Pop Rock, 2012
The jury is still out whether Phillip Phillips will go the way of the other white guys with guitar that won American Idol and subsequently lost their career fifteen minutes after their follow-up album dropped… and dropped… and dropped. I think we can all agree, though, that he made Greg Holden, the writer of Home, a very wealthy man.
I still can’t forgive him for turning Chris Isaak’s Wicked Game into a mournful dirge wrung dry of any hint of sexiness, so it is only begrudgingly that I give World from the Side of the Moon a spin, and that’s only after cackling at how they concealed his homely face with a burst of sunlight on the cheap-looking CD cover art.
Mr Phillips himself stated that he didn’t feel that Home is his preferred type of music. Well, too bad for him, because this album is full of tunes patterned after the sounds of the Dave Matthews Band and Mumford and Sons. It’s album with Home and songs that want to be Home but don’t quite succeed, in other words. Don’t ask me why you would want to purchase this album over those of the more established artists, unless for some reason you really like Home and you can’t get the single for some reason.

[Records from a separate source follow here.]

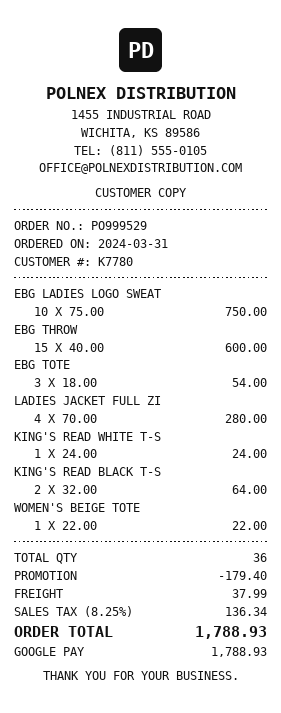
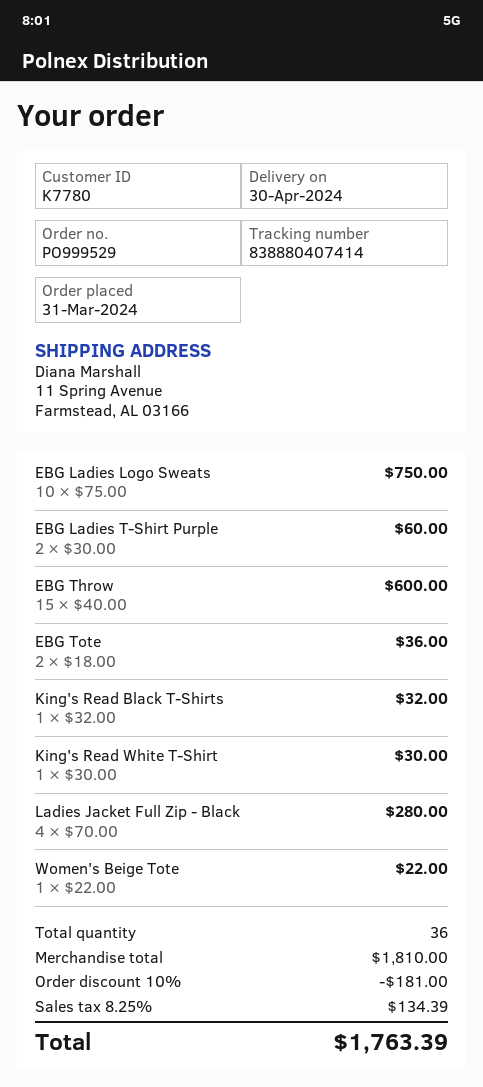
EBG TOTE: 3 x 18.00 = 54.00 -> 2 x 18.00 = 36.00
KING'S READ WHITE T-S: 1 x 24.00 = 24.00 -> 1 x 30.00 = 30.00
KING'S READ BLACK T-S: 2 x 32.00 = 64.00 -> 1 x 32.00 = 32.00
EBG Ladies T-Shirt Purple: none -> 2 x 30.00 = 60.00
discount: 179.40 -> 181.00
shipping: 37.99 -> none
tax: 8.25% = 136.34 -> 8.25% = 134.39
total: 1788.93 -> 1763.39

Home is a fabulous song, there’s no denying it. The simple melody, brought to life when accompanied by infectious “oh-oh-oh” bits, is one of those songs that only take one listen to stick to the mind. The words are sweet if rather corny, what with how he’d make any place a home for his sweetheart and all that sweet nonsense. Alas, there is no song here that is as good as that one.
Gone, Gone, Gone isn’t bad, and neither is Where We Came From. Come to think of it, the rest of the songs here that aren’t called Home aren’t bad at all. It’s just that they aren’t very exciting and, often, they highlight how limited Mr Phillips’ husky baritone is. He sings in pretty much the same lazy manner all the time, and, coupled to how safe and predictable these songs are, creates a musical experience akin to sitting in the back seat and lazily watching the world pass by. At the end of the day, it’s way too easy to just shrug and say, “So what?”